Built in 2007, the Buddha Tooth Relic Temple & Museum may be a recent addition to the historic Chinatown district. Yet the temple is definitely worth a visit, with its rich features and exhibits on Buddhist art and culture.
The Buddha Tooth Relic Temple & Museum gets its name from what the Buddhists regard as the Sacred Buddha Tooth Relic.
This Tang-styled Chinese Buddhist temple was conceptualised and designed by the temple’s Chief Abbot Venerable Shi Fa Zhao, with the help of local and overseas consultants. It cost S$75 million to set up, and is based on the elements of the Tang Dynasty and the Buddhist Mandala, which is a representation of the Buddhist universe.
Sacred relics and giant stupa
You’ll find sacred artefacts of the Buddha, such as bone and tongue relics, at the Buddhist Culture Museum on the third floor.
But it is the Sacred Light Hall on the fourth floor that contains the temple’s centrepiece.

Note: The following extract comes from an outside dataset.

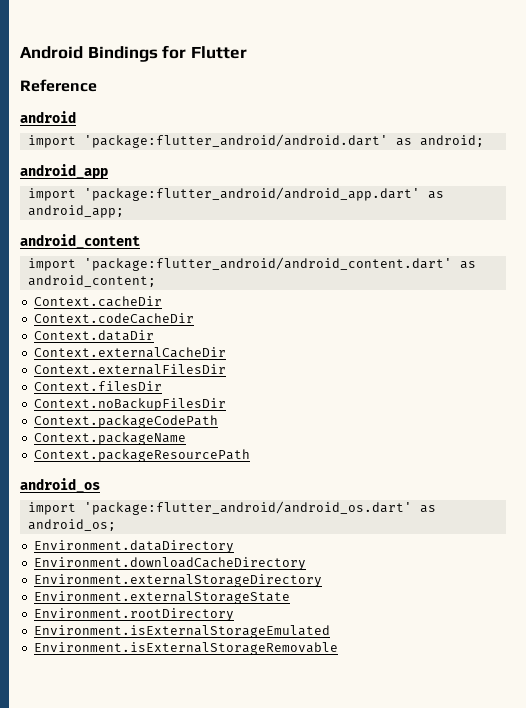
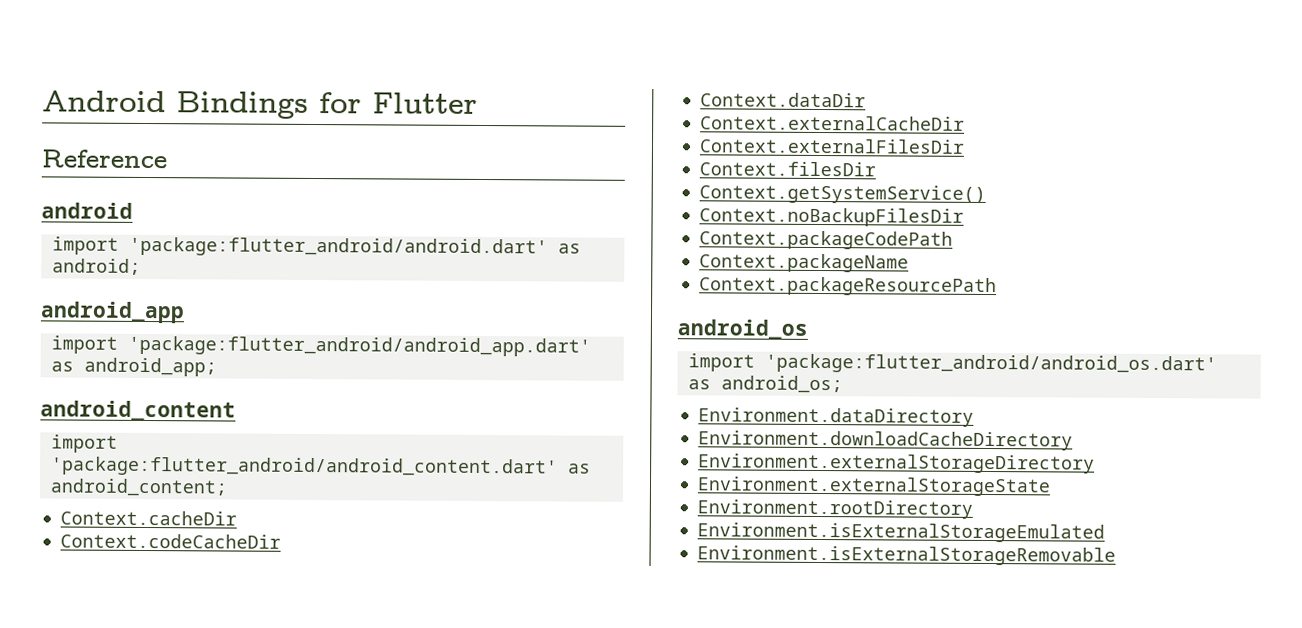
+ Context.getSystemService()

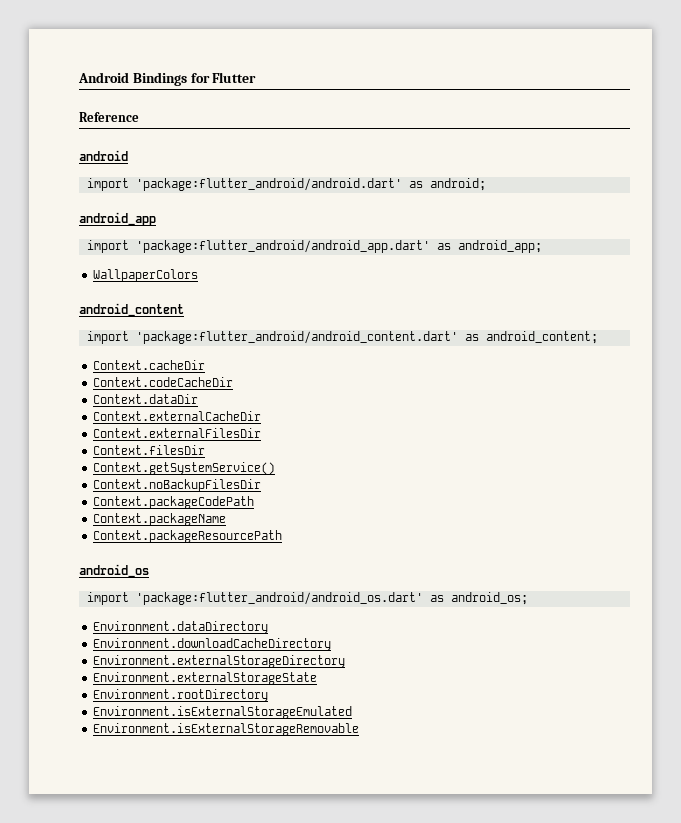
+ WallpaperColors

The Buddha Tooth Relic is housed in a giant stupa weighing 3.5 tonnes and made from 320kg of gold, of which 234kg were donated by devotees. You’ll have to see it from the public viewing area though – only monks are allowed into the relic chamber.
Other highlights include the Eminent Sangha Museum, a theatre that holds cultural performances, talks and film screenings.
If you need some quiet contemplation amid Chinatown’s hubbub, the roof garden, with its pagoda and Buddha prayer wheel, is a good spot.